Wednesday, November 14, 2018

I rarely make nostalgic journeys. Traipsing down that golden road to an earlier time is something I have avoided thus far, but I do accept that I am being a tad dogmatic when I say this.

After all, this was a time when the impressionable bloom of youth was strong and personal responsibility was still a blip on the horizon. Little wonder then that folks get caught up in wistful recollection. Perhaps it says something about me that I am keen on moving on a little too soon and with a certain relentless intent. But there can be exceptions to the rule.

When I was in Year 8 our music teacher, who normally played us the classics or contemporary jazz pieces, slipped a record from a garish cover and put it on the turntable. It was a live album and she asked us just to listen. An so we did for a double period and I was won over by the gravelly, somewhat histrionic voice, strong melodies and great pop hooks. This was Neil Diamond's Hot August Night, an album that I might have played a hundred times over the next two years.

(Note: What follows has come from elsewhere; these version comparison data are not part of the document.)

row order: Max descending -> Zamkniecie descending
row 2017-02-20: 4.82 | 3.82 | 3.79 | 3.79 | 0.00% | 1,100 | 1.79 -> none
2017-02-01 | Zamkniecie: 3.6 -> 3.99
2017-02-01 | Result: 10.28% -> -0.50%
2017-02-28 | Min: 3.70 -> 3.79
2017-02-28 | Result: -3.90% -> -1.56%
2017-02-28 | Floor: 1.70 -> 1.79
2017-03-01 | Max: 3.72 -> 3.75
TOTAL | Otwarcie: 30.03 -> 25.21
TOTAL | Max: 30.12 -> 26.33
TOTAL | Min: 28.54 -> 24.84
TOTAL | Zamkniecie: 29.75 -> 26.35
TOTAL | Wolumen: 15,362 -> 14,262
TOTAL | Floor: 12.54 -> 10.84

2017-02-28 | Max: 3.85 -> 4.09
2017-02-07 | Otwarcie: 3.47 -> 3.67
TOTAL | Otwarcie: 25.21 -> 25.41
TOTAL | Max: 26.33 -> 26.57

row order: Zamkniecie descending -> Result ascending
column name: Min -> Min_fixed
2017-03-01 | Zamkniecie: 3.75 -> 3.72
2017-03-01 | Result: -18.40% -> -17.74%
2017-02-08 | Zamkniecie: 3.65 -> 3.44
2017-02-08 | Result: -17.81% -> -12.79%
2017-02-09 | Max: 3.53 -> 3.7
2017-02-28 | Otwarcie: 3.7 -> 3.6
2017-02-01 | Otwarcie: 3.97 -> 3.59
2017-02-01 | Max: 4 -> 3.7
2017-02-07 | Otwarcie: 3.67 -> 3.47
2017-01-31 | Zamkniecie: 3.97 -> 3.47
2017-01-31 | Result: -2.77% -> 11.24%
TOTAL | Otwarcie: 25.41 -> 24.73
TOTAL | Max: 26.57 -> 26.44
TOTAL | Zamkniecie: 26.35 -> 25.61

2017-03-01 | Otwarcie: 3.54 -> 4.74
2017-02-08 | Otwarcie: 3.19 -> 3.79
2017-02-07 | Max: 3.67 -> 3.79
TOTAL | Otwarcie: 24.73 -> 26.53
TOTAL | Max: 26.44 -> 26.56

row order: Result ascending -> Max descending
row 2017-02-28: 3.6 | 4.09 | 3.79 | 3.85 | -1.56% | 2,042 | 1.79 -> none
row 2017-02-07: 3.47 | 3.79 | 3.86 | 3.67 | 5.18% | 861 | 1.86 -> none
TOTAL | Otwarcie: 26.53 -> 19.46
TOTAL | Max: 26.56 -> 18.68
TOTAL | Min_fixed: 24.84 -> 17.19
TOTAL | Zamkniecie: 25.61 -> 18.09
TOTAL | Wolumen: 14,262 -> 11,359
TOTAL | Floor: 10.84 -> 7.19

When I left high school I pretty much left Diamond behind, not because he wasn't a consummate performer and capable song-writer, but because he seemed daggy and out-of-touch. His more recent material had become increasingly MOR and so it was easy to mothball the albums and move on. But you know how 'way leads on to way' and the route I took, circuitous and mysterious, eventually brought me back to Mr Diamond. I had heard Cherry Cherry playing in the background in a shop in town and so, tempted, found a lot of back-catalogue Diamond on Spotify. And so, a happy day was spent listening, again.

Today, I found a guitar arrangement for Stones, as pretty a pop/folk song as you are likely to hear. I began to learn it.

Ain't life strange? Or grand? Or something? Good Lord!